*** MATERIAL SHOWN ***

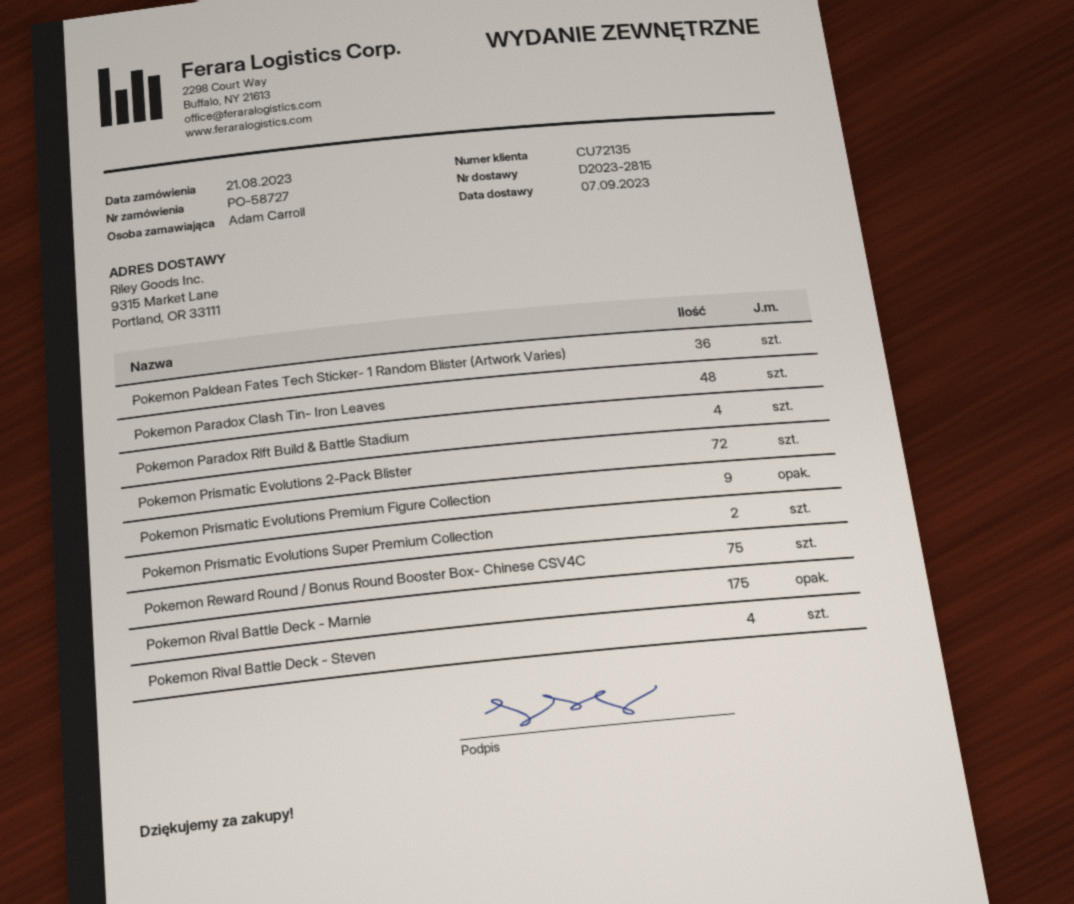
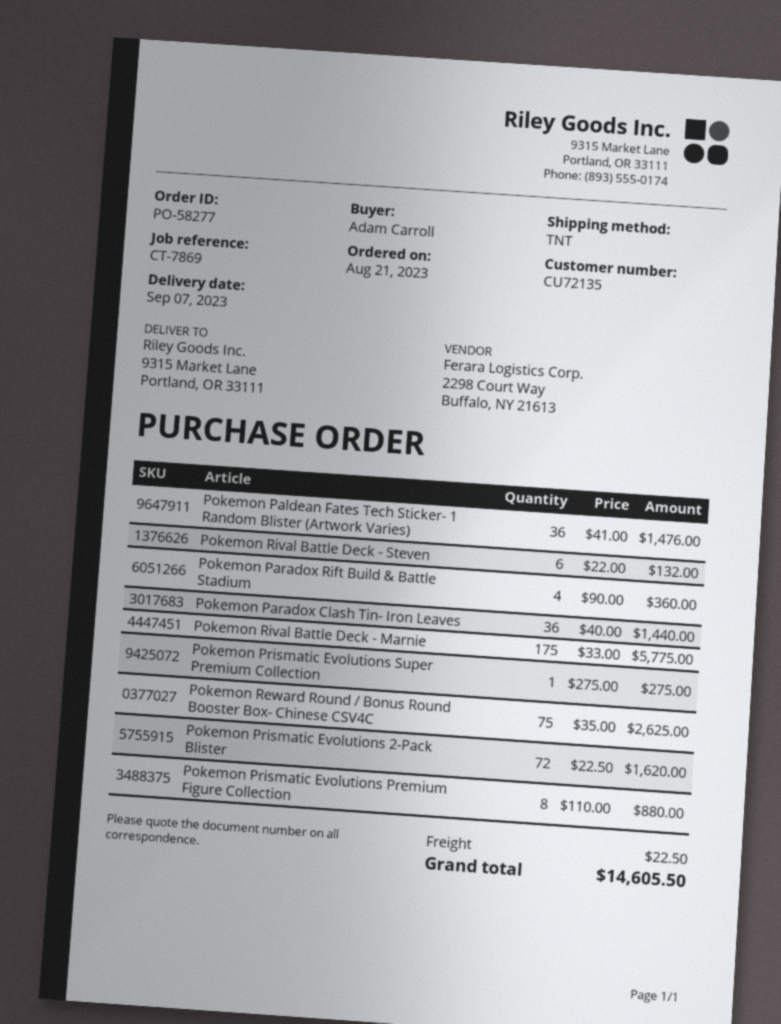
order number: PO-58727 -> PO-58277
Pokemon Paradox Clash Tin- Iron Leaves: 48 -> 36
Pokemon Prismatic Evolutions Premium Figure Collection: 9 -> 8
Pokemon Prismatic Evolutions Super Premium Collection: 2 -> 1
Pokemon Rival Battle Deck - Steven: 4 -> 6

*** End of MATERIAL SHOWN ***

ACTION ITEM
Could you copy every record exactly, without the pictures?

OUTPUT
order number: PO-58727 -> PO-58277
Pokemon Paradox Clash Tin- Iron Leaves: 48 -> 36
Pokemon Prismatic Evolutions Premium Figure Collection: 9 -> 8
Pokemon Prismatic Evolutions Super Premium Collection: 2 -> 1
Pokemon Rival Battle Deck - Steven: 4 -> 6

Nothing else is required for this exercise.